Il s'agit aussi de mieux cerner les profils terroristes, les analyser et les gérer "dedans", pour préparer leur suivi "dehors".

En décembre 2017, selon la Direction de l'administration pénitentiaire (DAP), sur près de 70.000 détenus en France, on comptait 504 personnes incarcérées (en attente de jugement ou déjà condamnées) pour des faits de terrorisme et environ 1.200 suivies pour radicalisation - des islamistes dans l'immense majorité, avec quelques Basques et Tchétchènes.

A ce jour, une centaine de terroristes ont été définitivement condamnés. On estime, de source proche du dossier, que 60% d'entre eux seront sortis de prison en 2020.

Le nouveau plan d'action devrait, selon des sources gouvernementales, multiplier les dispositifs d'évaluation, repenser les quartiers disciplinaires ou d'isolement pour les détenus les plus dangereux et renforcer la prise en charge des détenus en fin de peine, notamment en milieu ouvert. Des orientations nées d'échecs successifs.

- La tentation du regroupement face à "l'explosion" -

A partir de 2012, année des tueries de Mohamed Merah à Toulouse, le nombre d'islamistes radicalisés ou apprentis jihadistes, ne cesse d'augmenter. Les prisons franciliennes, qui accueillent alors la quasi-totalité de ces profils, sont vite submergées.

Fin 2014, le directeur de la prison de Fresnes (Val-de-Marne) décide de regrouper les détenus prosélytes dans une aile de l'établissement, pour éviter "la contagion".

L'idée fait son chemin. En 2015, le gouvernement lance les "quartiers dédiés" aux détenus radicalisés islamistes: deux sont prévus à Fresnes, un à Fleury-Mérogis, un à Osny, en région parisienne, et un à Lille-Annoeullin, où sont envoyés les détenus les plus prosélytes et les recruteurs.

L'Etat met 100 millions d'euros sur la table sur trois ans, finance associations et expérimentations diverses.
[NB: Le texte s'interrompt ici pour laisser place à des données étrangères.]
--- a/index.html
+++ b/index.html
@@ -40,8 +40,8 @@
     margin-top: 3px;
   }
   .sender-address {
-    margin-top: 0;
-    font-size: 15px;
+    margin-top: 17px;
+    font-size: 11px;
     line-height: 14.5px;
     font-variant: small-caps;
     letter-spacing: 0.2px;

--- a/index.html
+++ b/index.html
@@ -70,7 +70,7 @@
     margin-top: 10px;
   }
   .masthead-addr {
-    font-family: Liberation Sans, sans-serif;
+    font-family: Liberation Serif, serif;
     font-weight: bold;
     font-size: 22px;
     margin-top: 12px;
Est ainsi lancée l'idée d'un premier centre de prévention et d'insertion: conçu comme un internat pour pensionnaires volontaires en début de processus de radicalisation, le centre de Pontourny (Indre-et-Loire), ouvert en septembre 2016, fermera à l'été 2017 sans jamais avoir vraiment marché, faute de candidats.

- Le changement de cap -

En octobre 2016, le garde des Sceaux Jean-Jacques Urvoas annonce un changement de cap complet: les "aires dédiées" vont faire place à six "quartiers d'évaluation de la radicalisation (QER)", à partir desquels les détenus seront ventilés dans 27 établissements pour une "prise en charge spécifique". Sont aussi annoncés six QVD ou "quartiers pour détenus violents".

Les chocs de l'attaque d'Osny, où un détenu condamné pour terrorisme a grièvement blessé deux gardiens en septembre 2016, et celui de Saint-Etienne du Rouvray, où un radicalisé sous bracelet électronique, a égorgé un prêtre dans son église en juillet, ont accéléré le mouvement.
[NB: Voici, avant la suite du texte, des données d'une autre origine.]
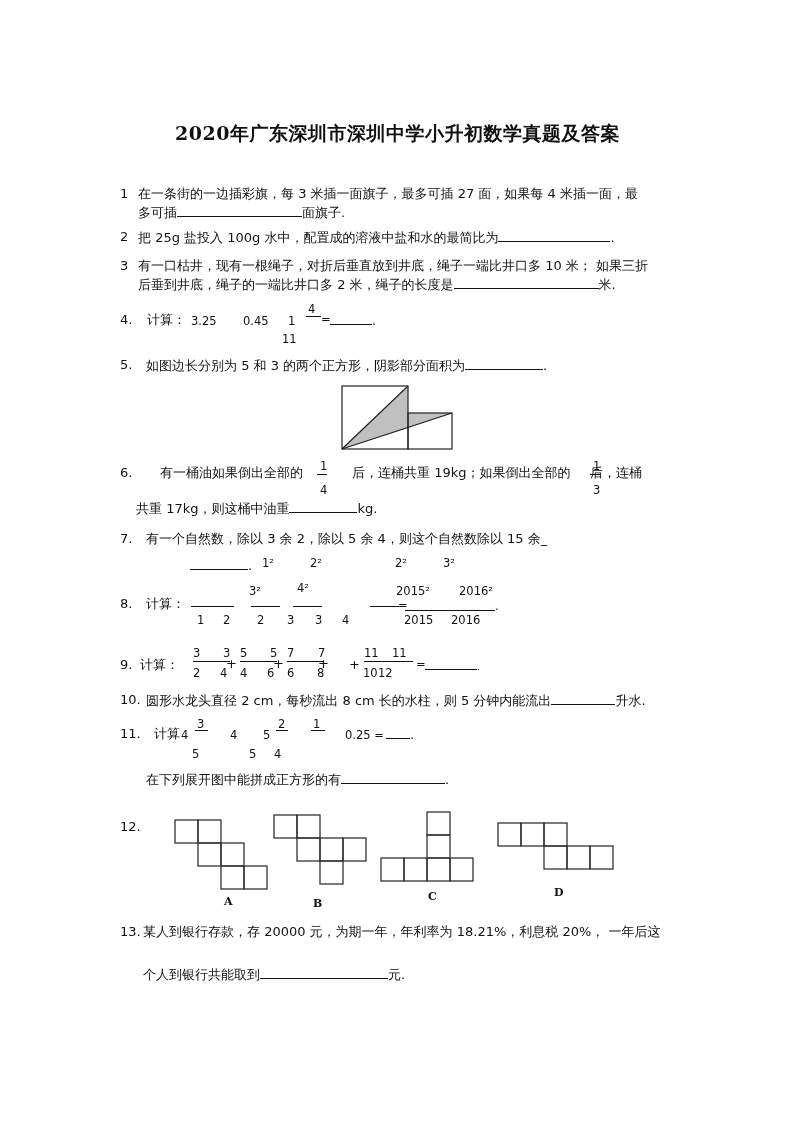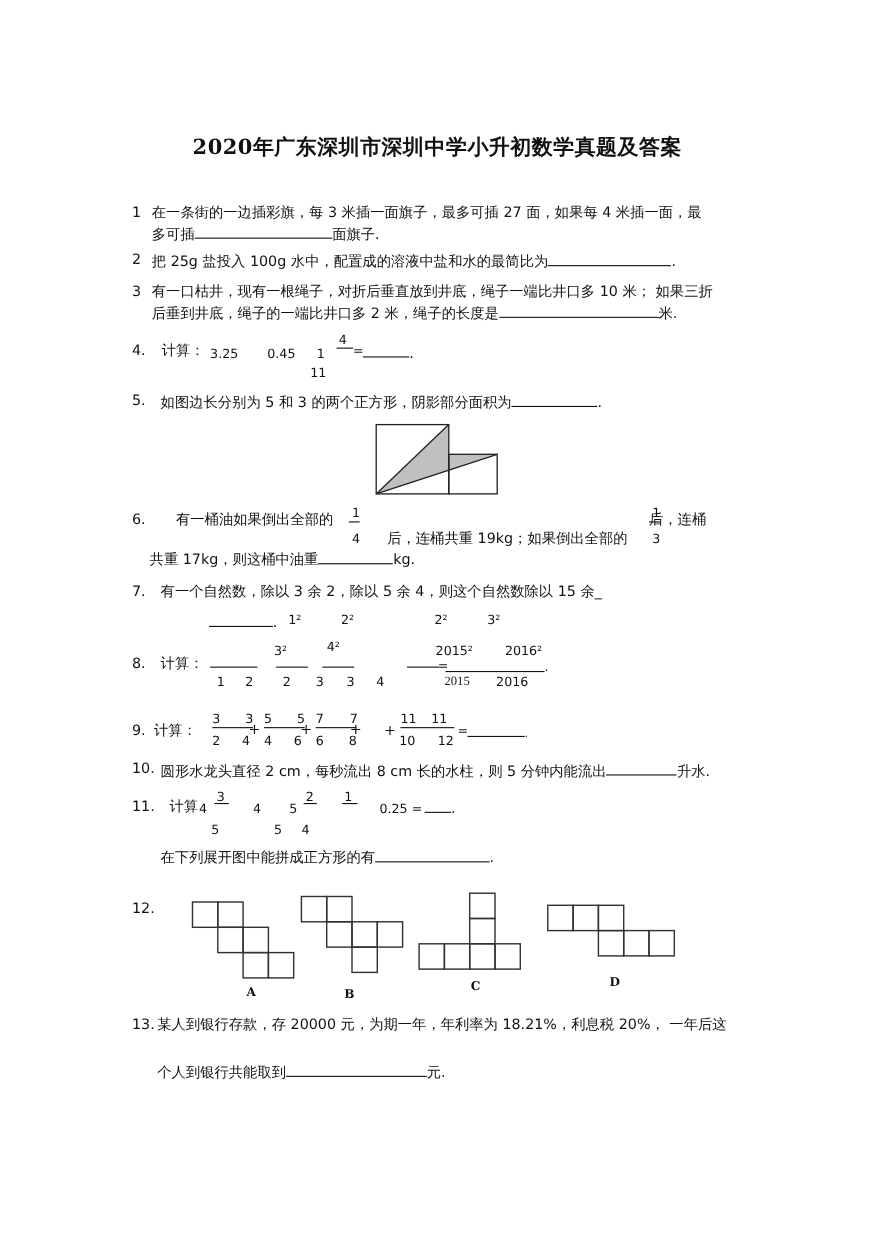--- a/index.html
+++ b/index.html
@@ -63,7 +63,7 @@
 <div class="abs t sm" style="left:320px;top:458px;">1</div>
 <div class="fracline" style="left:317px;top:474px;width:10px;"></div>
 <div class="abs t sm" style="left:320px;top:482px;">4</div>
-<div class="abs t" style="left:352px;top:483px;">后，连桶共重 19kg；如果倒出全部的</div>
+<div class="abs t" style="left:352px;top:465px;">后，连桶共重 19kg；如果倒出全部的</div>
 <div class="abs t sm" style="left:593px;top:458px;">1</div>
 <div class="fracline" style="left:590px;top:474px;width:10px;"></div>
 <div class="abs t sm" style="left:593px;top:482px;">3</div>

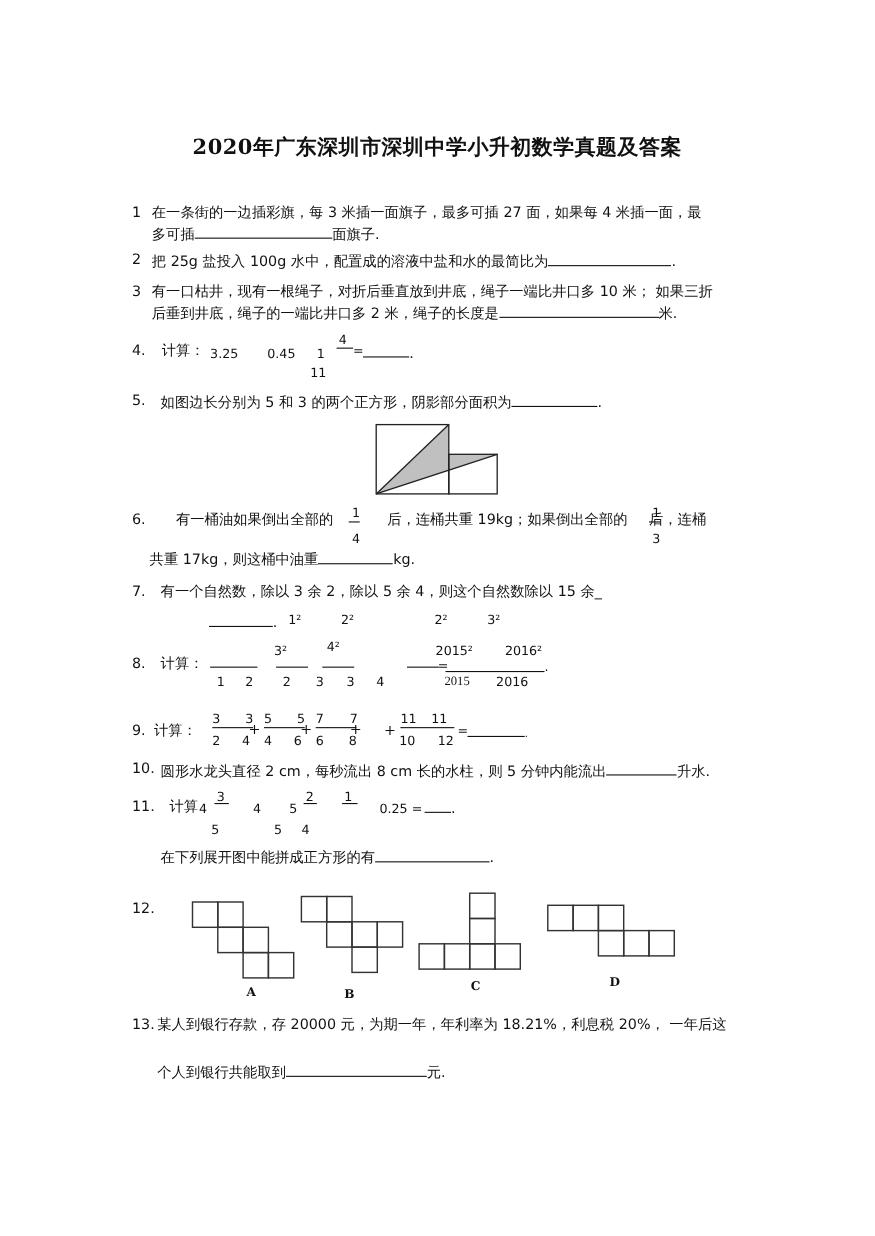--- a/index.html
+++ b/index.html
@@ -99,7 +99,7 @@
 <div class="abs t sm" style="left:287px;top:612px;">3</div>
 <div class="abs t sm" style="left:315px;top:612px;">3</div>
 <div class="abs t sm" style="left:342px;top:612px;">4</div>
-<div class="abs t sm" style="left:404px;top:612px;font-family:Liberation Serif, serif;">2015</div>
+<div class="abs t sm" style="left:404px;top:612px;">2015</div>
 <div class="abs t sm" style="left:451px;top:612px;">2016</div>
 
 <div class="abs t" style="left:120px;top:657px;">9.</div>

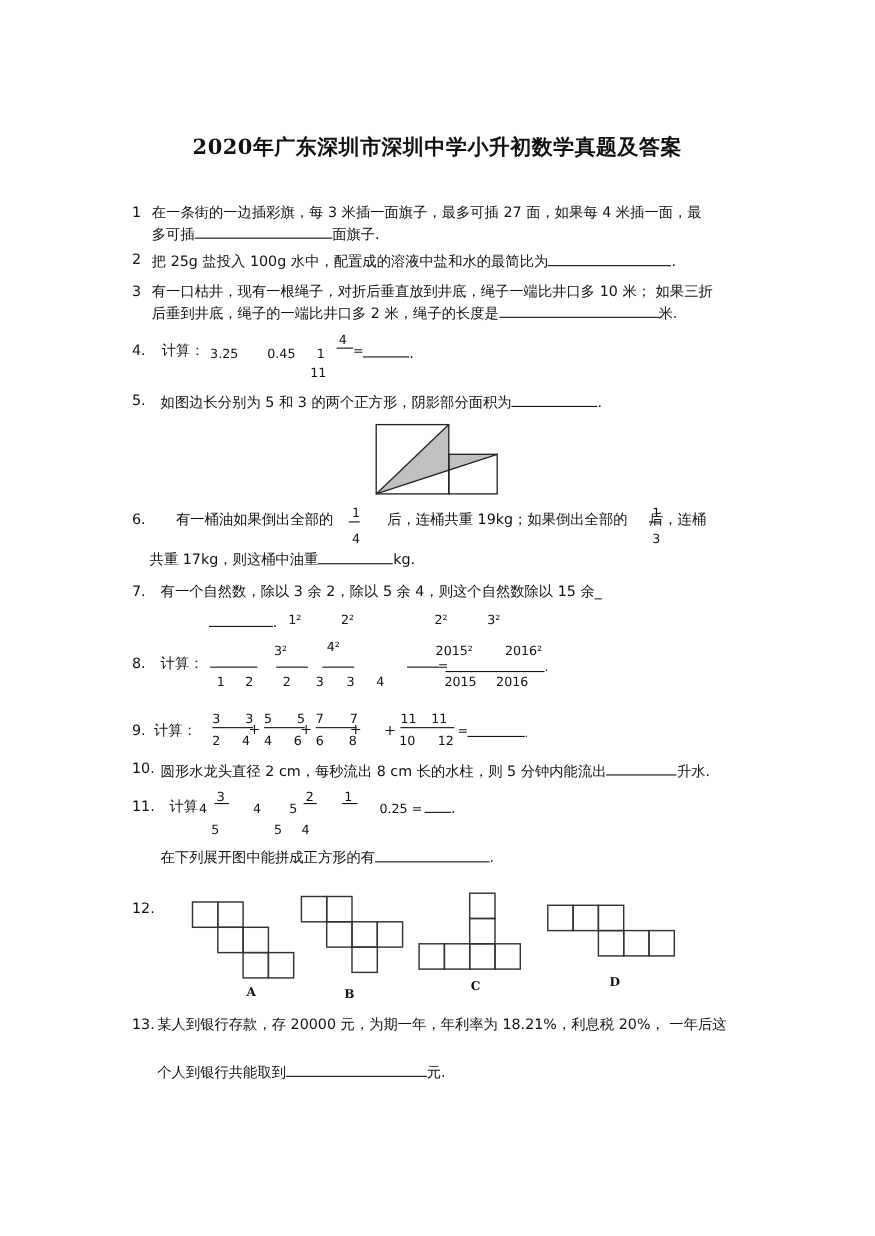--- a/index.html
+++ b/index.html
@@ -131,7 +131,7 @@
 <div class="abs t sm" style="left:392px;top:645px;">11</div>
 <div class="fracline" style="left:364px;top:661px;width:49px;"></div>
 <div class="abs t sm" style="left:363px;top:665px;">10</div>
-<div class="abs t sm" style="left:398px;top:665px;text-align:center;">12</div>
+<div class="abs t sm" style="left:378px;top:665px;text-align:center;">12</div>
 <div class="abs t sm" style="left:416px;top:656px;">=</div>
 <div class="abs t" style="left:425px;top:657px;"><span class="blank" style="width:52px;"></span><span style="font-size:9px;">.</span></div>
Priorité est donnée à la détection, avec la création début 2017 d'un Bureau central du renseignement pénitentiaire, dont les effectifs et moyens vont rapidement augmenter.

- Penser la sortie -

C'est l'obsession de la pénitentiaire, des quartiers d'évaluation aux renseignements.

Plusieurs expériences ont les faveurs de la Garde des sceaux, Nicole Belloubet: un programme judiciaire lancé il y a deux ans à Colmar, qui a déjà concerné 23 délinquants en voie de radicalisation islamiste, ou le dispositif Rive, initié en secret fin 2016 qui prend en charge en milieu ouvert, sur décision du juge, des personnes déjà condamnées ou en attente de leur jugement pour une infraction terroriste: parmi elles, des "revenants" de Syrie qui seront étroitement accompagnés pendant un an ou plus.

La Chancellerie souligne qu'il y a désormais une "continuité du renseignement", de la prison à l'extérieur.